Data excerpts

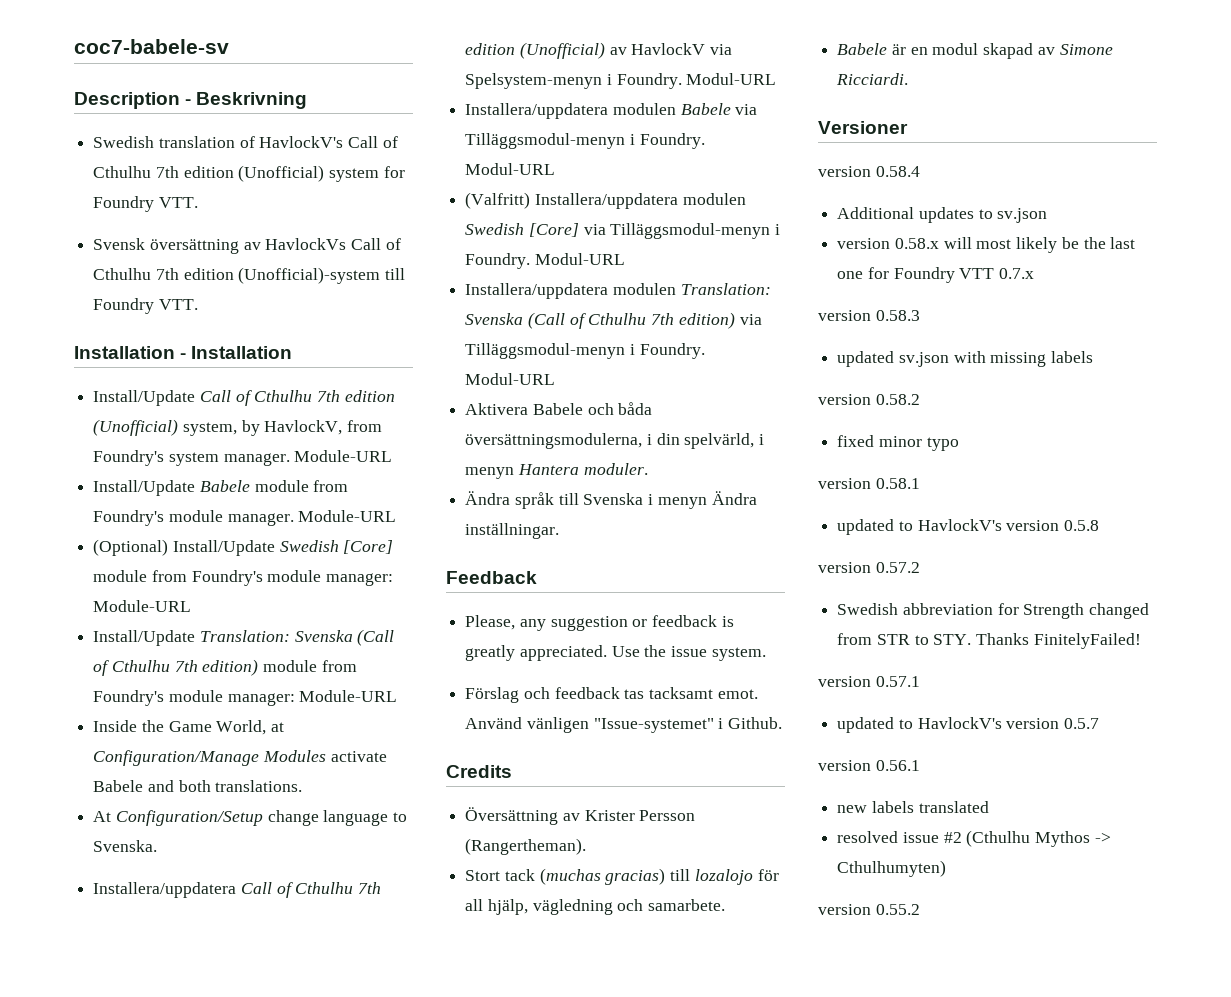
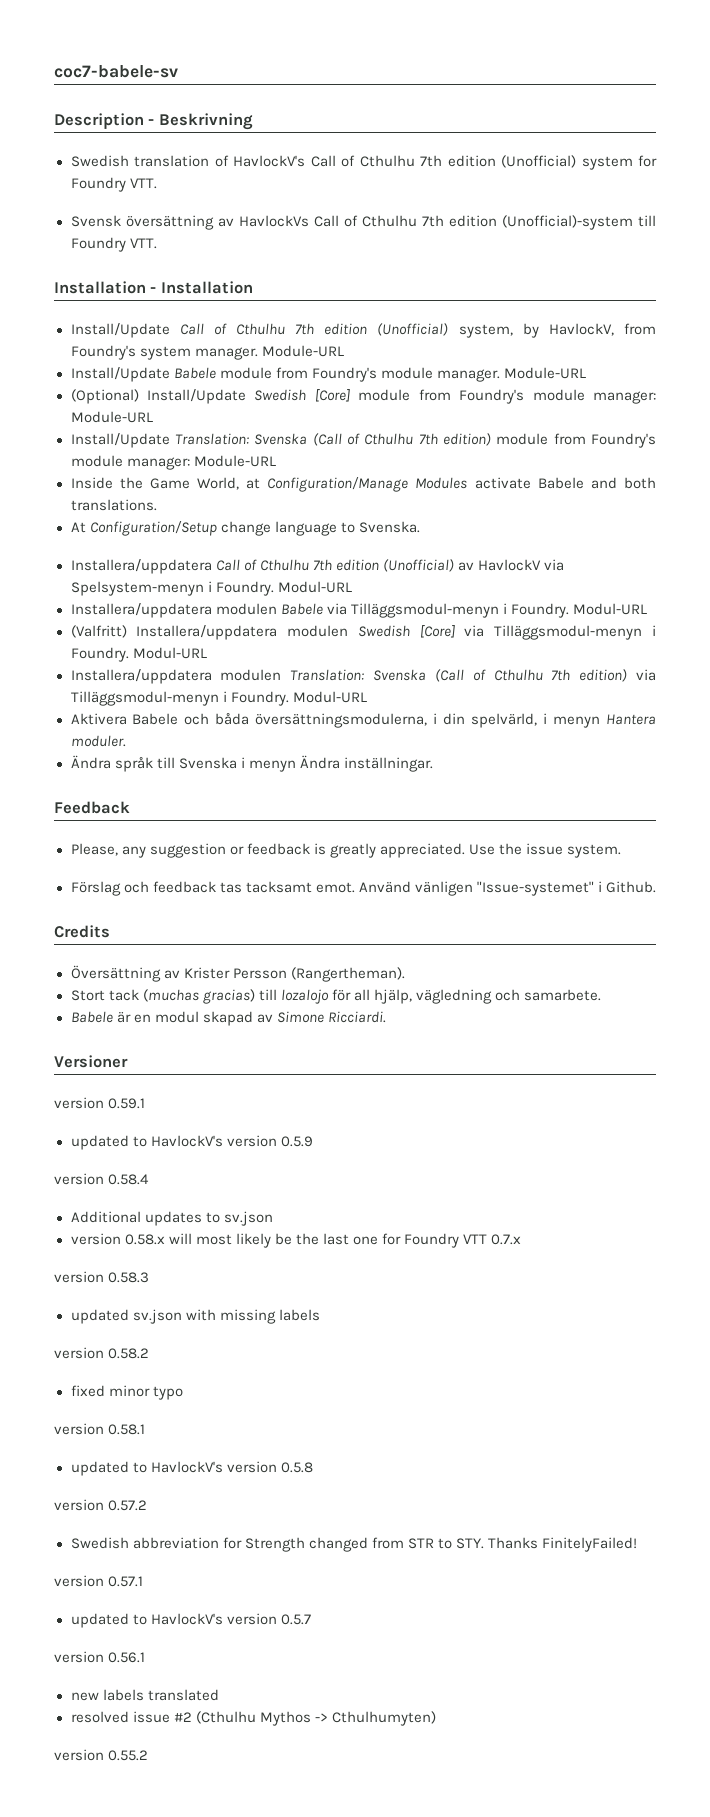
(908, 127) none -> [54,1097,146,1109] [70,1135,313,1150] // version 0.59.1 // updated to HavlockV's version 0.5.9

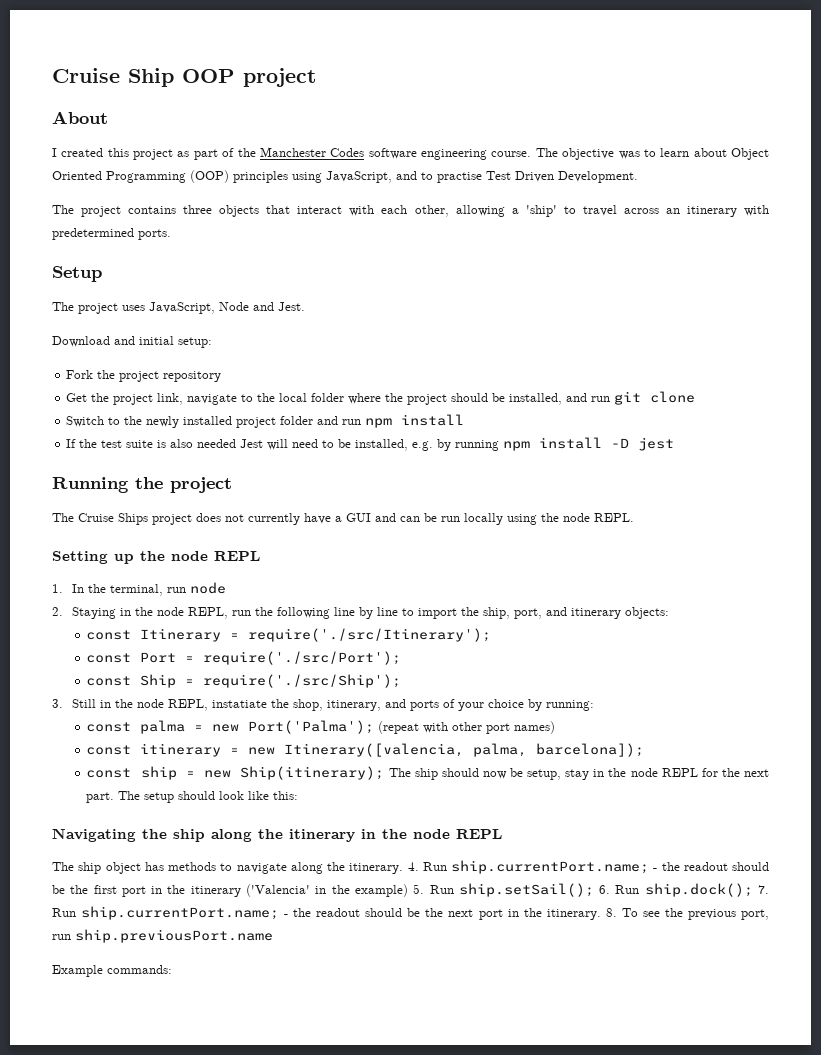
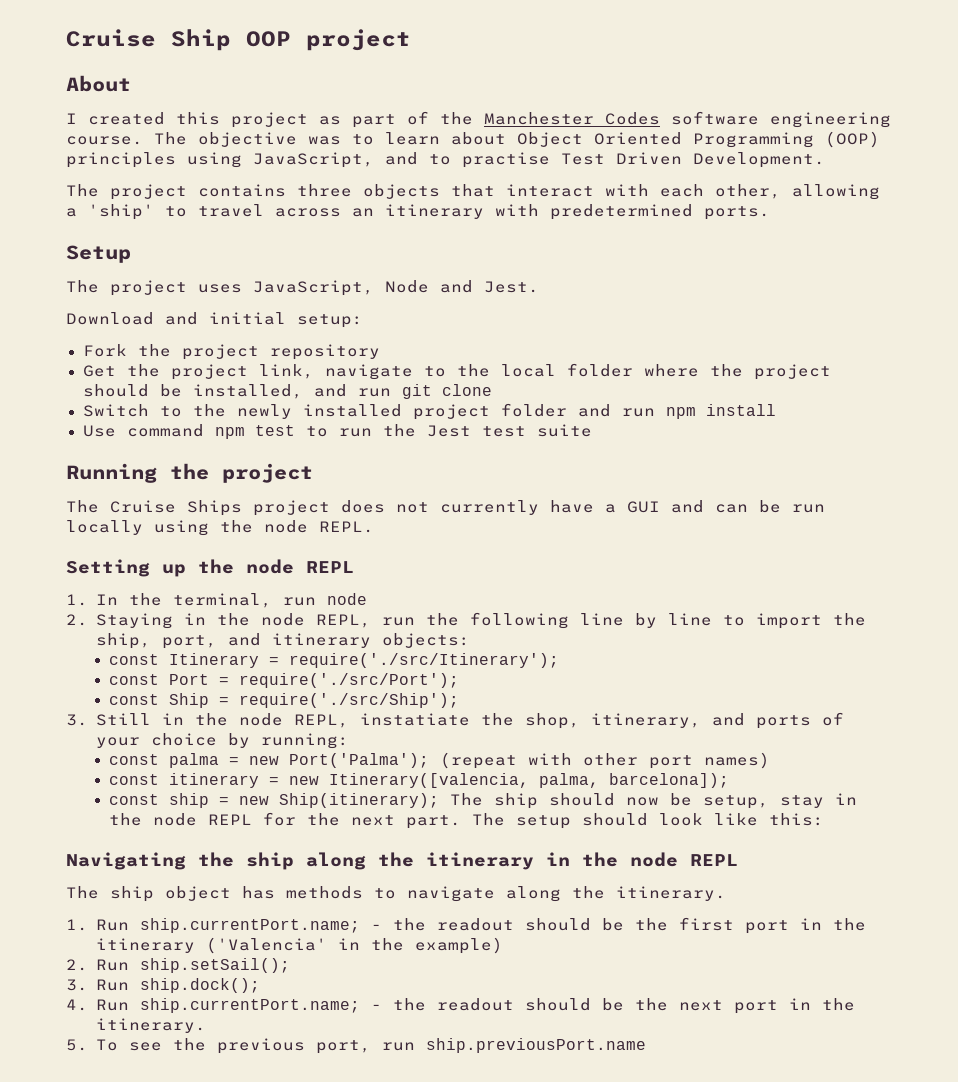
[66,437,675,451] If the test suite is also needed Jest will need to be installed, e.g. by running npm install -D jest -> [82,424,592,439] Use command npm test to run the Jest test suite
[407,862,419,871] 4. -> [66,919,88,931] // 1.
[413,884,425,894] 5. -> [66,959,88,971] // 2.
[599,885,611,894] 6. -> [66,979,88,991] // 3.
[758,885,769,894] 7. -> [66,999,88,1011] // 4.
[605,908,617,917] 8. -> [66,1039,88,1051] // 5.
[52,965,172,977] // Example commands: -> (646, 1045) none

* Work instructions: Each record above goes into the copy word for word; the pictures do not.

* Reply to the task:
(908, 127) none -> [54,1097,146,1109] [70,1135,313,1150] // version 0.59.1 // updated to HavlockV's version 0.5.9

[66,437,675,451] If the test suite is also needed Jest will need to be installed, e.g. by running npm install -D jest -> [82,424,592,439] Use command npm test to run the Jest test suite
[407,862,419,871] 4. -> [66,919,88,931] // 1.
[413,884,425,894] 5. -> [66,959,88,971] // 2.
[599,885,611,894] 6. -> [66,979,88,991] // 3.
[758,885,769,894] 7. -> [66,999,88,1011] // 4.
[605,908,617,917] 8. -> [66,1039,88,1051] // 5.
[52,965,172,977] // Example commands: -> (646, 1045) none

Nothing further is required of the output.